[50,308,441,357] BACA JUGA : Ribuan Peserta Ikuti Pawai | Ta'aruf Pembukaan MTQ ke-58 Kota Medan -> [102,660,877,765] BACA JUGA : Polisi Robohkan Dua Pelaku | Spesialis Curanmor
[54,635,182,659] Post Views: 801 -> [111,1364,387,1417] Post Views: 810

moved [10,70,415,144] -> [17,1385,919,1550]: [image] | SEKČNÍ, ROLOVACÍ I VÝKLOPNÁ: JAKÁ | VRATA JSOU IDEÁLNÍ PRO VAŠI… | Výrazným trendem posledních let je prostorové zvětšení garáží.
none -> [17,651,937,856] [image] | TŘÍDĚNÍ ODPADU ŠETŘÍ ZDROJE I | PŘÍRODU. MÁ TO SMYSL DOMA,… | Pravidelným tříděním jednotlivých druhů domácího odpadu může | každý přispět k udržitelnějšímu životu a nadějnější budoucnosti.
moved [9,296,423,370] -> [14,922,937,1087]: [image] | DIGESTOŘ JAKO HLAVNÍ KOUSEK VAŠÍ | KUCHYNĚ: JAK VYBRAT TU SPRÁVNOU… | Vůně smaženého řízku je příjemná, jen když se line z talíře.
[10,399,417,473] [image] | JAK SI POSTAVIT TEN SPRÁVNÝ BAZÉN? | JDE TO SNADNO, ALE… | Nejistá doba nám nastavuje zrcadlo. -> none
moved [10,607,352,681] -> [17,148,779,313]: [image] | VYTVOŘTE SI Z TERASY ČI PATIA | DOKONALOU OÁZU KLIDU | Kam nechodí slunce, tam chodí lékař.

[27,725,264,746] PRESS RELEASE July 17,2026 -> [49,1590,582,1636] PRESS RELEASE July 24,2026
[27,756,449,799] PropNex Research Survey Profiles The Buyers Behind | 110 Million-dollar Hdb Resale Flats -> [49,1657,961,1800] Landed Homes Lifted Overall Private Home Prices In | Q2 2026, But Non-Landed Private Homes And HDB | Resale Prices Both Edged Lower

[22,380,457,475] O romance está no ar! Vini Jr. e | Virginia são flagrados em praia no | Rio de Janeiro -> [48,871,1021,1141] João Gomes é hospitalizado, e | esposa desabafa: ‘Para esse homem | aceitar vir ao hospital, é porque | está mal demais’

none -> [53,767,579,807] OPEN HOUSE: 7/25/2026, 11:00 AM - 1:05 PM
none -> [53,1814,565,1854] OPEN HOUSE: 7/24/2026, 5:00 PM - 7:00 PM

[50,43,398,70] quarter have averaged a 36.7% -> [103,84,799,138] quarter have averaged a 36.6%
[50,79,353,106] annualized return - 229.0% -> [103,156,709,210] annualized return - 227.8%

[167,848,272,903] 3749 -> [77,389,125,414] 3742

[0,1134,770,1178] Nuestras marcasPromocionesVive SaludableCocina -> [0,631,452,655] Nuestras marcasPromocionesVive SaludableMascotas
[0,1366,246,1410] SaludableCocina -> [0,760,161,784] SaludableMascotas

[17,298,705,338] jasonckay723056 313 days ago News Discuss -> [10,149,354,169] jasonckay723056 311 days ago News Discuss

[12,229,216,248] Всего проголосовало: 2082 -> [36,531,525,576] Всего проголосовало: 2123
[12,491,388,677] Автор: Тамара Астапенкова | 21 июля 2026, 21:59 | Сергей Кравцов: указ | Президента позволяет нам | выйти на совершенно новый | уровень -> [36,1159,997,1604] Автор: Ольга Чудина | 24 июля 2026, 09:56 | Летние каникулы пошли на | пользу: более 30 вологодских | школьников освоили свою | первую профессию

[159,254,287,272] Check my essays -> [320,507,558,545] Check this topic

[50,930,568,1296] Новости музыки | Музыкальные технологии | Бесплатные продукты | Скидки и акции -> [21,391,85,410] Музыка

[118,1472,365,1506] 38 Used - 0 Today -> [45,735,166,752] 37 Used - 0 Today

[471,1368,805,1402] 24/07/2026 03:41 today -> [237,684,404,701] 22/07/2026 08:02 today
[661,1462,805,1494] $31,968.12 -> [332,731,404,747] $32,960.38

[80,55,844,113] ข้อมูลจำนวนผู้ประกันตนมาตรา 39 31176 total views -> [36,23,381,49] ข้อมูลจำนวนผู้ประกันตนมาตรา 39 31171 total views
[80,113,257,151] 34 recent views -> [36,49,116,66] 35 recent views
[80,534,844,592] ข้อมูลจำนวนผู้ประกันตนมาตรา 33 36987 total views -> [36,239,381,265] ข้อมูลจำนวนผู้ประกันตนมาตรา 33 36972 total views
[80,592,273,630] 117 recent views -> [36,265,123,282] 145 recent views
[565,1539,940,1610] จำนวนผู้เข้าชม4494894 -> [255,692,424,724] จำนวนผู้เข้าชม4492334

══════════

• What is required: Lines with the word "HOUSE": tally them across the material and give only the total.

• Answer to this exercise: 2